Saran Khalid Muhammad, Shahid Quraishi Ikramah, Wasim Nawaz Muhammad, Sajjad Hadia, Yaseen Hira, Mehmood Ahsan, Mahboob Ur Rahman M, Abbasi Qammer H
Electrical engineering department, Information Technology University, Lahore, Pakistan.
Computer engineering department, University of Lahore, Lahore, Pakistan.
Physiol Meas. 2025 Feb 7;13(2). doi: 10.1088/1361-6579/ada246.

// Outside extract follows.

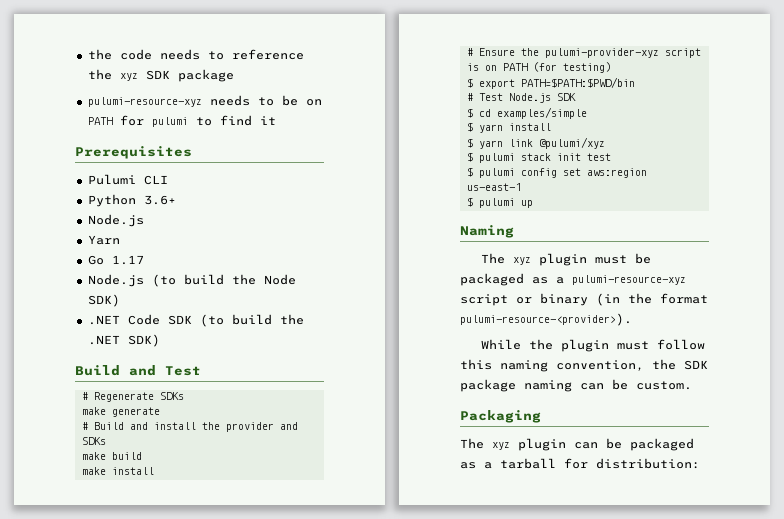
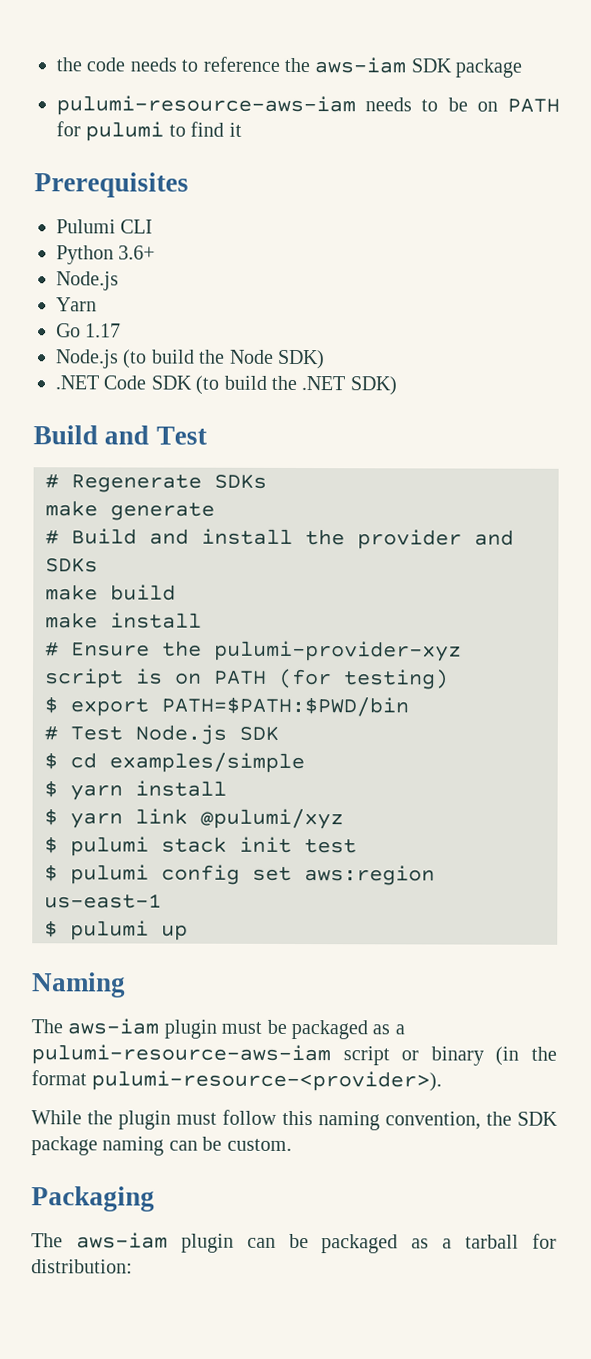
[119,73,138,81] xyz -> [314,57,407,74] aws-iam
[87,97,202,107] pulumi-resource-xyz -> [56,95,356,117] pulumi-resource-aws-iam
[513,257,532,265] xyz -> [67,1018,160,1035] aws-iam
[572,275,686,285] pulumi-resource-xyz -> [31,1044,331,1066] pulumi-resource-aws-iam
[492,442,510,450] xyz -> [75,1232,168,1249] aws-iam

. We study the changes in morphology of the photoplethysmography (PPG) signals-acquired from a select group of South Asian origin-through a low-cost PPG sensor, and correlate it with healthy aging which allows us to reliably estimate the vascular age and chronological age of a healthy person as well as the age group he/she belongs to.. Raw infrared PPG data is collected from the finger-tip of 173 apparently healthy subjects, aged 3-61 years, via a non-invasive low-cost MAX30102 PPG sensor. In addition, the following metadata is recorded for each subject: age, gender, height, weight, family history of cardiac disease, smoking history, vitals (heart rate and SpO2). The raw PPG data is conditioned and 62 features are then extracted based upon the first four PPG derivatives. Then, correlation-based feature-ranking is performed which retains 26 most important features. Finally, the feature set is fed to three machine learning classifiers, i.e. logistic regression, random forest, eXtreme Gradient Boosting (XGBoost), and two shallow neural networks: a feedforward neural network and a convolutional neural network.. For the age group classification problem, the ensemble method XGboost stands out with an accuracy of 99% for both binary classification (3-20 years vs. 20+ years) and three-class classification (3-18 years, 18-23 years, 23+ years). For the vascular/chronological age prediction problem, the ensemble random forest method stands out with a mean absolute error of 6.97 years.. The results demonstrate that PPG is indeed a promising (i.e. low-cost, non-invasive) biomarker to study the healthy aging phenomenon.
我们通过一个低成本的光电容积脉搏波描记术(PPG)传感器,研究从一组特定的南亚裔人群中采集的PPG信号的形态变化,并将其与健康衰老相关联,这使我们能够可靠地估计健康人的血管年龄和实际年龄以及他/她所属的年龄组。通过一个非侵入性的低成本MAX30102 PPG传感器,从173名年龄在3至61岁之间、表面健康的受试者的指尖采集原始红外PPG数据。此外,还为每个受试者记录了以下元数据:年龄、性别、身高、体重、心脏病家族史、吸烟史、生命体征(心率和血氧饱和度)。对原始PPG数据进行预处理,然后基于PPG的前四个导数提取62个特征。接着进行基于相关性的特征排序,保留26个最重要的特征。最后,将特征集输入到三个机器学习分类器中,即逻辑回归、随机森林、极端梯度提升(XGBoost),以及两个浅层神经网络:前馈神经网络和卷积神经网络。对于年龄组分类问题,集成方法XGBoost在二分类(3至20岁与20岁以上)和三分类(3至18岁、18至23岁、23岁以上)中均表现出色,准确率达到99%。对于血管/实际年龄预测问题,集成随机森林方法表现突出,平均绝对误差为6.97岁。结果表明,PPG确实是一种有前景的(即低成本、非侵入性的)生物标志物,可用于研究健康衰老现象。